REQUIREMENT =>
Omitting any pictures, transcribe the entries below exactly.

THE DATA =>
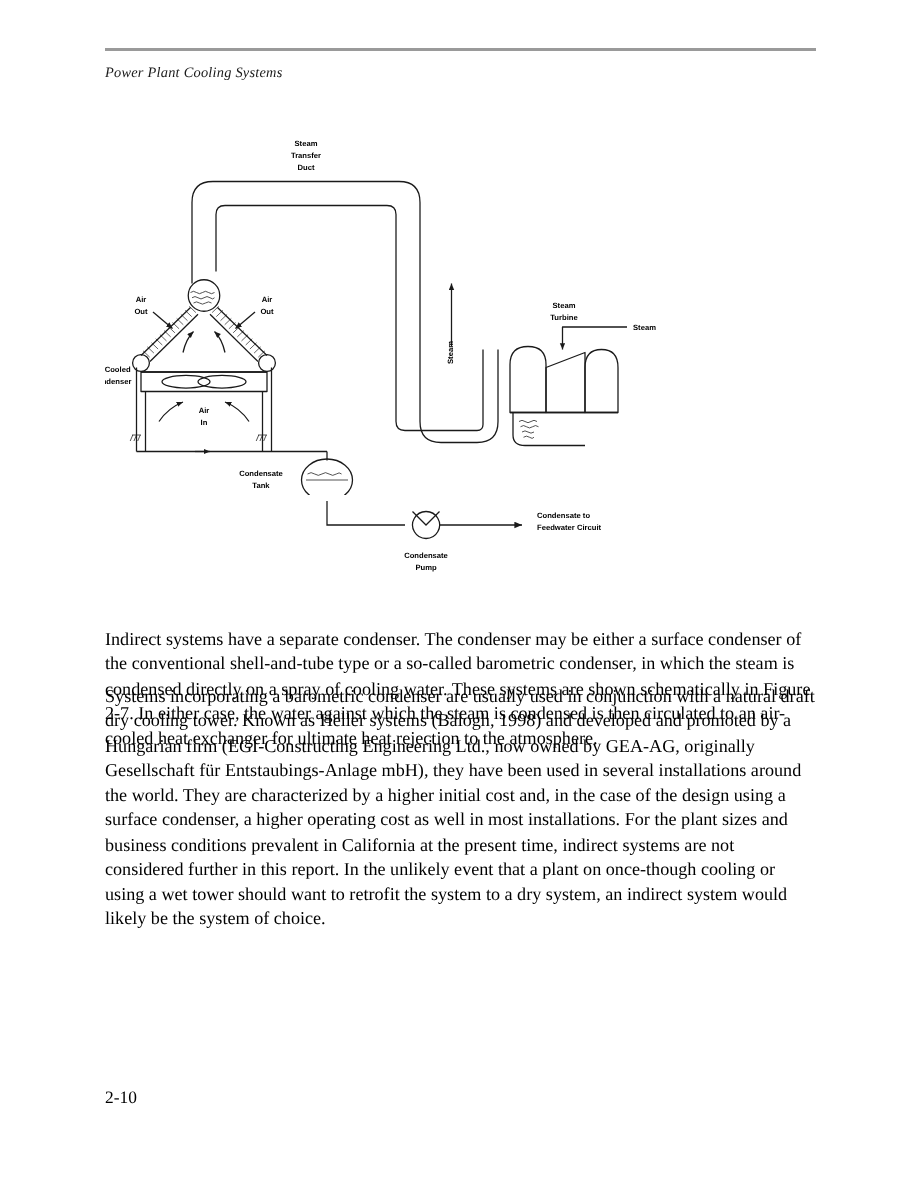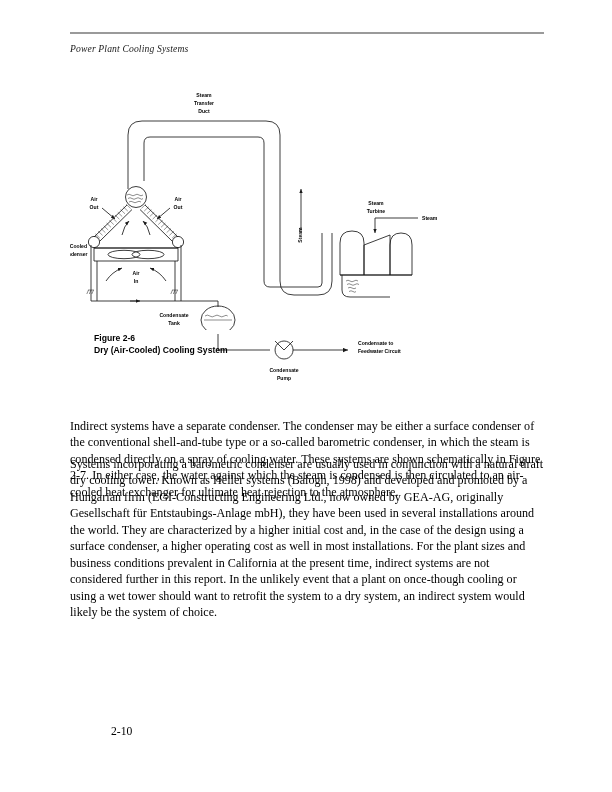--- a/index.html
+++ b/index.html
@@ -291,10 +291,6 @@
     </svg>
   </div>
 
-  <div class="caption">
-    <div>Figure 2-6</div>
-    <div>Dry (Air-Cooled) Cooling System</div>
-  </div>
 
   <div class="body-block" id="para-1">Indirect systems have a separate condenser. The condenser may be either a surface condenser of the conventional shell-and-tube type or a so-called barometric condenser, in which the steam is condensed directly on a spray of cooling water. These systems are shown schematically in Figure 2-7. In either case, the water against which the steam is condensed is then circulated to an air-cooled heat exchanger for ultimate heat rejection to the atmosphere.</div>
   <div class="body-block" id="para-2">Systems incorporating a barometric condenser are usually used in conjunction with a natural draft dry cooling tower. Known as Heller systems (Balogh, 1998) and developed and promoted by a Hungarian firm (EGI-Constructing Engineering Ltd., now owned by GEA-AG, originally Gesellschaft für Entstaubings-Anlage mbH), they have been used in several installations around the world. They are characterized by a higher initial cost and, in the case of the design using a surface condenser, a higher operating cost as well in most installations. For the plant sizes and business conditions prevalent in California at the present time, indirect systems are not considered further in this report. In the unlikely event that a plant on once-though cooling or using a wet tower should want to retrofit the system to a dry system, an indirect system would likely be the system of choice.</div>

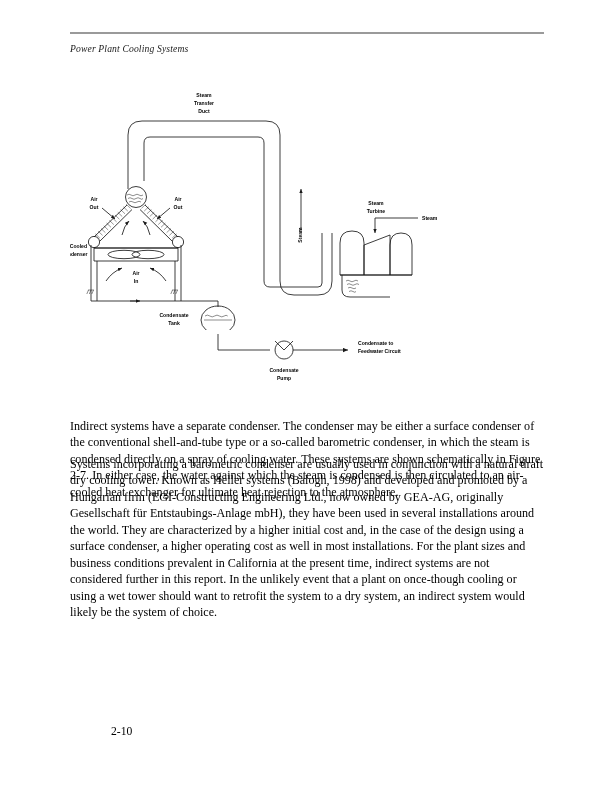--- a/index.html
+++ b/index.html
@@ -91,7 +91,6 @@
     font-family: "Liberation Serif", "DejaVu Serif", serif;
     font-size: 11.6px;
     color: #000;
-    margin-left: 41px;
   }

ANSWER TO THE EXERCISE =>
--- a/index.html
+++ b/index.html
@@ -291,10 +291,6 @@
     </svg>
   </div>
 
-  <div class="caption">
-    <div>Figure 2-6</div>
-    <div>Dry (Air-Cooled) Cooling System</div>
-  </div>
 
   <div class="body-block" id="para-1">Indirect systems have a separate condenser. The condenser may be either a surface condenser of the conventional shell-and-tube type or a so-called barometric condenser, in which the steam is condensed directly on a spray of cooling water. These systems are shown schematically in Figure 2-7. In either case, the water against which the steam is condensed is then circulated to an air-cooled heat exchanger for ultimate heat rejection to the atmosphere.</div>
   <div class="body-block" id="para-2">Systems incorporating a barometric condenser are usually used in conjunction with a natural draft dry cooling tower. Known as Heller systems (Balogh, 1998) and developed and promoted by a Hungarian firm (EGI-Constructing Engineering Ltd., now owned by GEA-AG, originally Gesellschaft für Entstaubings-Anlage mbH), they have been used in several installations around the world. They are characterized by a higher initial cost and, in the case of the design using a surface condenser, a higher operating cost as well in most installations. For the plant sizes and business conditions prevalent in California at the present time, indirect systems are not considered further in this report. In the unlikely event that a plant on once-though cooling or using a wet tower should want to retrofit the system to a dry system, an indirect system would likely be the system of choice.</div>

--- a/index.html
+++ b/index.html
@@ -91,7 +91,6 @@
     font-family: "Liberation Serif", "DejaVu Serif", serif;
     font-size: 11.6px;
     color: #000;
-    margin-left: 41px;
   }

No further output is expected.